Orlando Sentinel

No ordinary hitting streak for Moustakas

- Wire services

KANSAS CITY, Mo. — If there is one string of hope Royals fans can pull out of a dismal 5-15 start to the 2018 season, it is this:

Third baseman Mike Moustakas is hitting the baseball hard at a rate more consistent than ever.

While the phenomenon itself won’t solve all the Royals’ problems, it does make it more likely for Moustakas to get a hit, which he has done in 14 consecutiv­e games, and rack up bases in the box score.

It happened on Friday, when Moustakas uncorked an effortless swing at Comerica Park in the first game of a doublehead­er against the Tigers.

He brought his hands down from over his left shoulder, whipped his bat through the strike zone and barreled an 88 mph slider from Tigers starting pitcher Michael Fulmer. He snapped up his head to watch, but there was little doubt of the ball’s destinatio­n as it traced an arc through the clear downtown Detroit sky.

The ball landed in the stands 5.2 seconds later. As a few fans in the sparsely occupied right-field seats went after it, Moustakas crossed home plate. He’d just launched his fifth homer of the season, this one on a swing loaded with so much power that the ball left his bat at 105.5 mph.

And it happened again Sunday, when Moustakas launched his sixth homer of the season onto a Tireman Auto Service tarp covering the right-field tunnel at the Tigers’ ballpark. That threerun homer had a little less pop — still, 101.9 mph — but extended his hitting streak and provided the Royals’ fifth win of the season.

Asked during the fourgame series if he’s taken a different approach at the plate this season, Moustakas downplayed the idea.

“Just trying to see the ball and get good pitches to hit and put good swings on them,” said Moustakas. “Not trying to do too much. Just get good pitches and try to hit the barrel.”

He’s done that — and more — through the Royals’ first 20 games.

Moustakas has hit 38 baseballs with an exit velocity of 95 mph or higher, according to MLB’s Statcast system. Some of them have gone for base hits, others for home runs. That number is the second highest in the league. Only the Rockies’ DJ LeMahieu, with 43, has recorded more.

The way Fangraphs sees it, Moustakas ranks 12th in hard-hit rate. His 48 percent, which is calculated based on a baseball’s hang time, trajectory and landing spot (not exit velocity), is the best among all third basemen. His rate is higher even than the Yankees’ Giancarlo Stanton (46.9 percent) and Aaron Judge (39.2).

“He’s just smoking the ball to all fields,” Royals manager Ned Yost said. “Down the third-base line, in the gaps, swinging the bat really well. Just playing really well.”

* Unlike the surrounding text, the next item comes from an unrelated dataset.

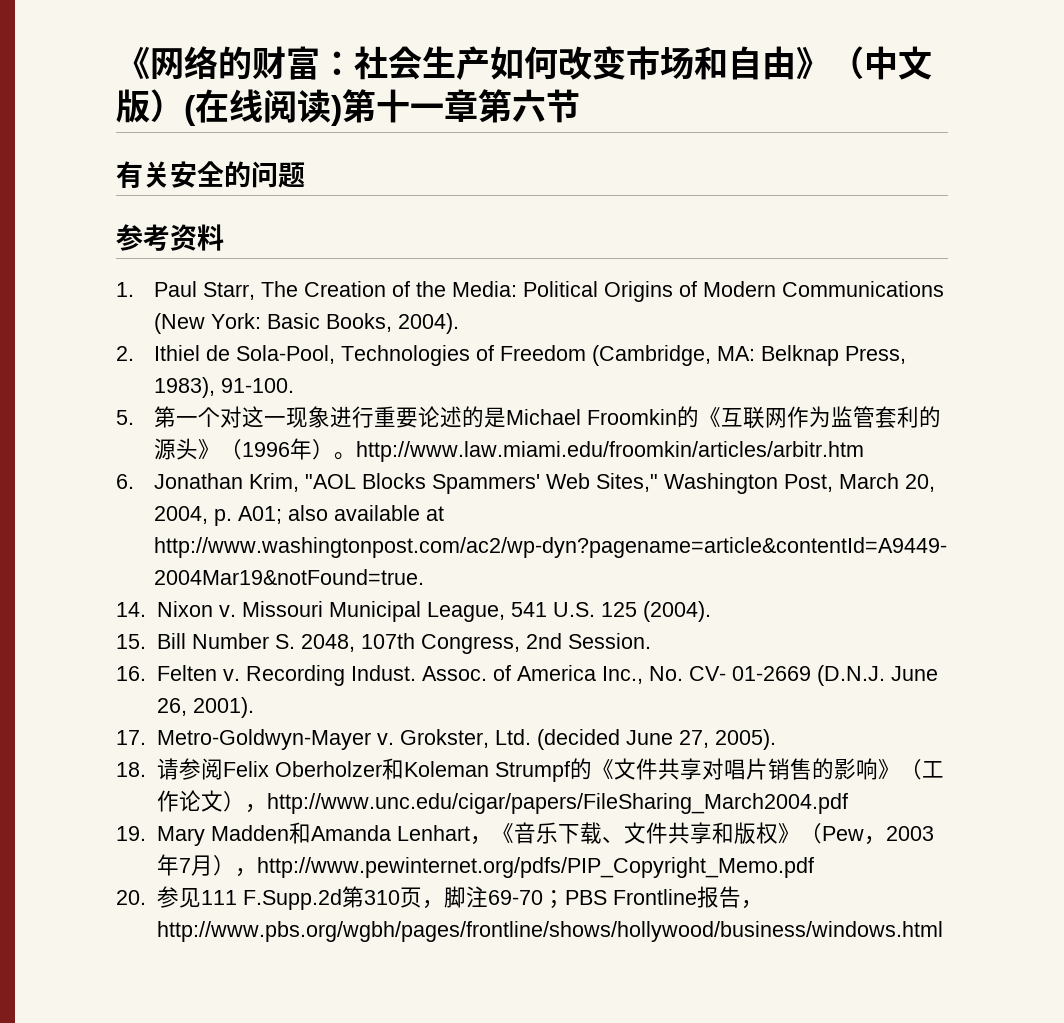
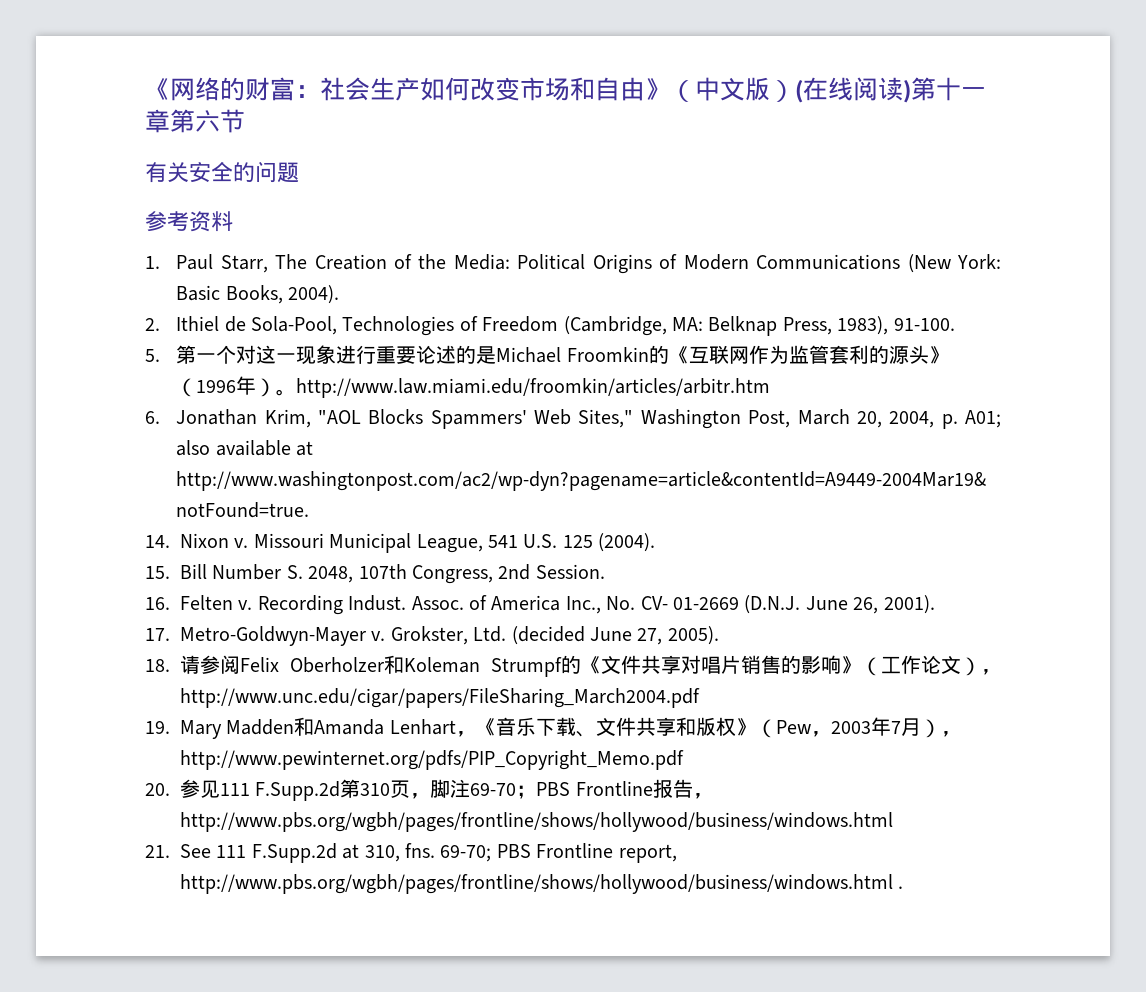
+ 21. See 111 F.Supp.2d at 310, fns. 69-70; PBS Frontline report, http://www.pbs.org/wgbh/pages/frontline/shows/hollywood/business/windows.html .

During his best month of a 2017 campaign that saw him club 38 home runs and break Steve Balboni’s franchise record, Moustakas never generated similar power. In the midst of batting .313 and slugging .635 with eight home runs in June, he made hard contact just 34.2 percent of the time. He registered a season-high 37.9 percent hard contact in April, hovered around 34 from June to August, then dipped to 20.8 percent in September after he sustained a knee injury.

In the end, his full-season rate of 31.9 percent didn’t crack baseball’s top 30.

Same goes for Moustakas’ average exit velocity, which was 87.3 mph last season.

It’s up to 93.8 mph, though, through the first three-plus weeks of 2018.